[Detected change data]

▶

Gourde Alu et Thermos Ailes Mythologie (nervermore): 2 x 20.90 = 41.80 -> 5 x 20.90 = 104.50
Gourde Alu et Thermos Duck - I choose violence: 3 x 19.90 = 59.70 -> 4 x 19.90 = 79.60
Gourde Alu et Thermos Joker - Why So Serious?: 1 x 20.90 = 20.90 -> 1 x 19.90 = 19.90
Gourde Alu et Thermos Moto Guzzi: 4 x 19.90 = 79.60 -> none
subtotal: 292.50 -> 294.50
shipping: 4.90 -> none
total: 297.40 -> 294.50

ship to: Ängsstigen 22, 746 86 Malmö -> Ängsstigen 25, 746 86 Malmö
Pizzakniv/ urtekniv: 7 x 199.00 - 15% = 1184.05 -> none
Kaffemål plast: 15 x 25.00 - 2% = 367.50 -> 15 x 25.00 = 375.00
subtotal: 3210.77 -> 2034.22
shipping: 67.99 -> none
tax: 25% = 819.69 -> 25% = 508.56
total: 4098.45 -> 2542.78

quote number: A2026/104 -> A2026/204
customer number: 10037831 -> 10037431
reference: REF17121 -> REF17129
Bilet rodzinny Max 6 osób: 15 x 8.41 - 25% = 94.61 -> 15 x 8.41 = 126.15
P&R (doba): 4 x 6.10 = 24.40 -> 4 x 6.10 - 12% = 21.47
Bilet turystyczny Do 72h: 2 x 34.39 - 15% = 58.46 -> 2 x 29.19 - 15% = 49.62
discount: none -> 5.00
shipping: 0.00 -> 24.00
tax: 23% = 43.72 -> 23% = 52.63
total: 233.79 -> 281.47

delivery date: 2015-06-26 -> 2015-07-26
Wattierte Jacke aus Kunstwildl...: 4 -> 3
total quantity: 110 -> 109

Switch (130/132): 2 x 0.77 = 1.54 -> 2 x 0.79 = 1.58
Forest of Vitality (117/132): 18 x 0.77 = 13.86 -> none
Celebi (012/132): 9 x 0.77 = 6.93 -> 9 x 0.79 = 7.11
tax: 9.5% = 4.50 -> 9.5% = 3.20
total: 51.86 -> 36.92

◀

## WORK ORDER
Write out exactly the lines starting with the one that holds "P&R (doba): 4" and running through the last line above.

## EXPECTED OUTPUT
P&R (doba): 4 x 6.10 = 24.40 -> 4 x 6.10 - 12% = 21.47
Bilet turystyczny Do 72h: 2 x 34.39 - 15% = 58.46 -> 2 x 29.19 - 15% = 49.62
discount: none -> 5.00
shipping: 0.00 -> 24.00
tax: 23% = 43.72 -> 23% = 52.63
total: 233.79 -> 281.47

delivery date: 2015-06-26 -> 2015-07-26
Wattierte Jacke aus Kunstwildl...: 4 -> 3
total quantity: 110 -> 109

Switch (130/132): 2 x 0.77 = 1.54 -> 2 x 0.79 = 1.58
Forest of Vitality (117/132): 18 x 0.77 = 13.86 -> none
Celebi (012/132): 9 x 0.77 = 6.93 -> 9 x 0.79 = 7.11
tax: 9.5% = 4.50 -> 9.5% = 3.20
total: 51.86 -> 36.92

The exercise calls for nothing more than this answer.